By Gregg Greenberg, 12/26/08

Brother can you spare a trillion?

Nearly every dumb event that took place in 2008 was rooted in some way to the ongoing credit crisis, thereby meriting it the coveted top spot on our list. The bubble-like extension and collapse of credit -- from simple charge cards to complex C.D.O.'s (Collateralized Debt Obligations, that is) -- refocused an investing public that traditionally seeks its economic answers from the stock market.

No, it was bonds that set the terrible tone in 2008. Bad bonds. And they had a license to kill.

The losses and writedowns announced by Morgan Stanley(MS Quote) and Goldman Sachs(GS Quote) last week brought the losses by financial firms in the U.S. to $678 billion since last year, while European banks and insurers have written down a further $300 billion, according to Bloomberg.

That's nearly a trillion dollars lost down the drain, alongside more than two hundred thousand financial jobs, all due to Wall Street's failed love affair with mortgage-backed bonds.

Don't have enough money to buy that McMansion? No problem. Countrywide will give you a subprime loan. What do they care? They are just selling it to Bear Stearns or Lehman Brothers -- may they rest in peace -- where it can be wrapped up into a toxic sausage called a C.D.O. And once it's wrapped nice and tight, Moody's(MCO Quote), Standard And Poor's or one of the other crooked ratings agencies will bless it with a pristine AAA rating so it can be sold to a European bank or some other sucker overseas stretching for a slightly better yield.
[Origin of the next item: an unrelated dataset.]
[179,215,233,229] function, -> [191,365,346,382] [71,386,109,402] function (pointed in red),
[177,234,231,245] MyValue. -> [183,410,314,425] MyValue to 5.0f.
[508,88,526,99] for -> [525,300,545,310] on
That's how it worked. As long as the mortgage music was playing, Wall Street kept "dancing", to borrow a phrase from then Citigroup CEO Chuck Prince in the summer of 2007. (Good Ole Chuck boogied off later that year with $42 million bucks that shareholders will never see again.)

And it kept working that way until, like a financial Frankenstein, the monster turned on its creator, leveling every investment bank, commercial bank and hedge fund in its path. Financial firms fell, one by one, choking on the bad loans they brought to market.
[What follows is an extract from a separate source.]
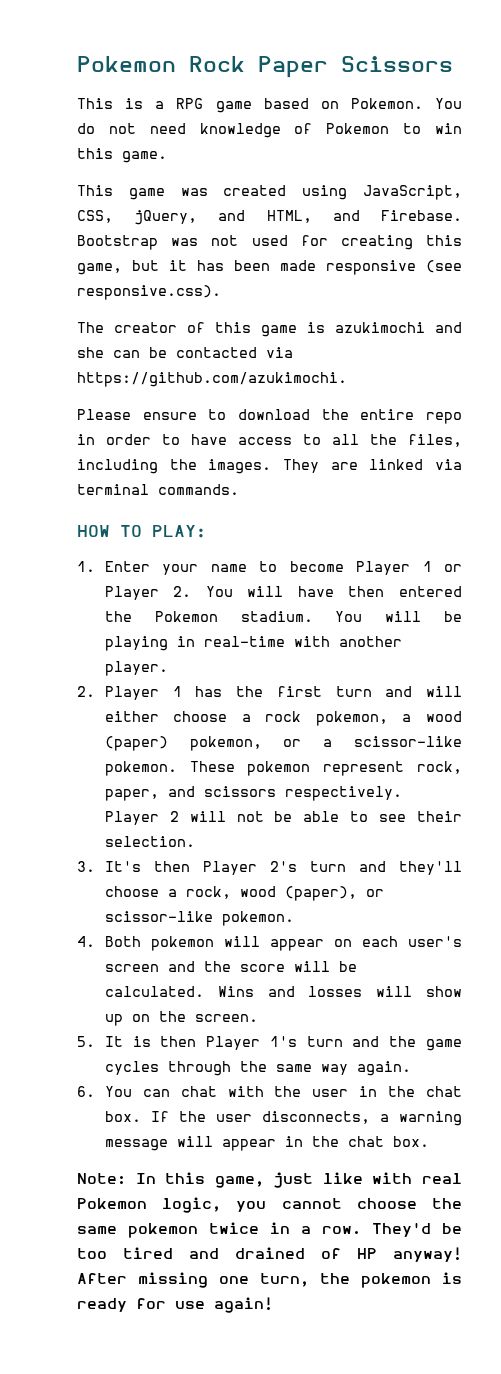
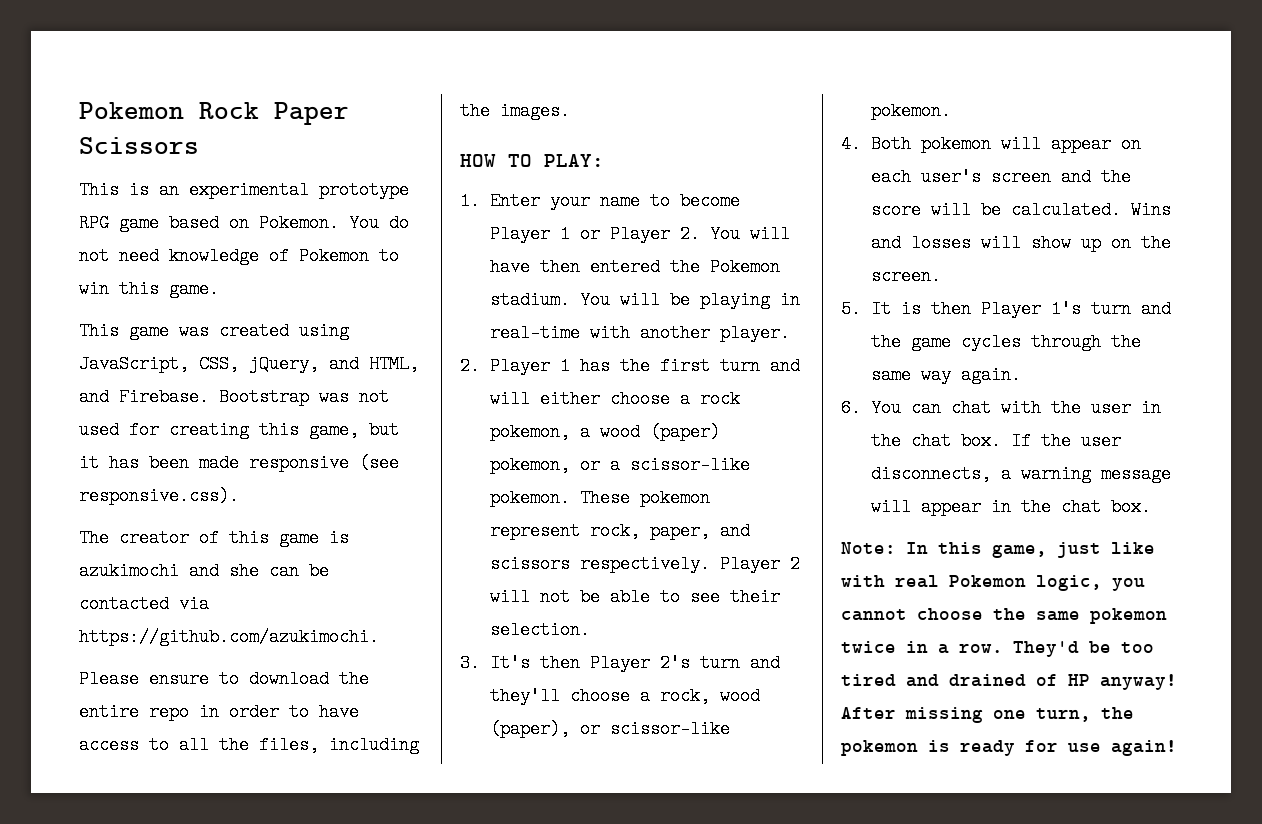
[155,101,165,109] a -> [159,181,409,199] an experimental prototype
[283,459,462,473] [77,484,239,495] They are linked via terminal commands. -> (570, 111) none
But now the mess of 2008 is almost past, but it's not quite over. So far, what's left is a nation of battered banks, foreclosed homes and tapped out consumers -- who, let's be honest, were complicit in their own way for being swept up in a national wave of greed.
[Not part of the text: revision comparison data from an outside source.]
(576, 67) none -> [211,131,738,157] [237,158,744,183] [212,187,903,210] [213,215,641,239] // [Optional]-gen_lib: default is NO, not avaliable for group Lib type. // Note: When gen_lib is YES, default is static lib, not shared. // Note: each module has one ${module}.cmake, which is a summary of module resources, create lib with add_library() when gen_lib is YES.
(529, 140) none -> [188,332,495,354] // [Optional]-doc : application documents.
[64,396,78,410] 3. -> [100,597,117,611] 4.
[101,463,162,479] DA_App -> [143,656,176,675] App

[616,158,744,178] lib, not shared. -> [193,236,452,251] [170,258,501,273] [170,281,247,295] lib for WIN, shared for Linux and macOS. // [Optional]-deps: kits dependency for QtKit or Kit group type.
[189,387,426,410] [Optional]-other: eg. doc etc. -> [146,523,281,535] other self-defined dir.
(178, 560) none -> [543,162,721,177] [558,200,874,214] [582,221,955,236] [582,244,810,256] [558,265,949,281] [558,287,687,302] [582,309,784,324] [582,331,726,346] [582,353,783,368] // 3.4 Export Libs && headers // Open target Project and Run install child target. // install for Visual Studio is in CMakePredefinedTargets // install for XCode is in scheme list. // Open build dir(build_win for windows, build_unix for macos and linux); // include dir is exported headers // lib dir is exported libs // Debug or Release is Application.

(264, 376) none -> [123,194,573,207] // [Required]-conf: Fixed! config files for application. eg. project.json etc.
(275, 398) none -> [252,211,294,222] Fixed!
The banking industry, razed to the ground, now depends on Washington to bail it out and build it back up. And like the good public servants they are, Congress and the President are coming through, shoveling hundreds of billions of taxpayer dollars to the very same banks that caused this crisis. Their mandate: lend or else, no matter if it makes sense.

In other words, do the same damn thing that started this crisis in the first place.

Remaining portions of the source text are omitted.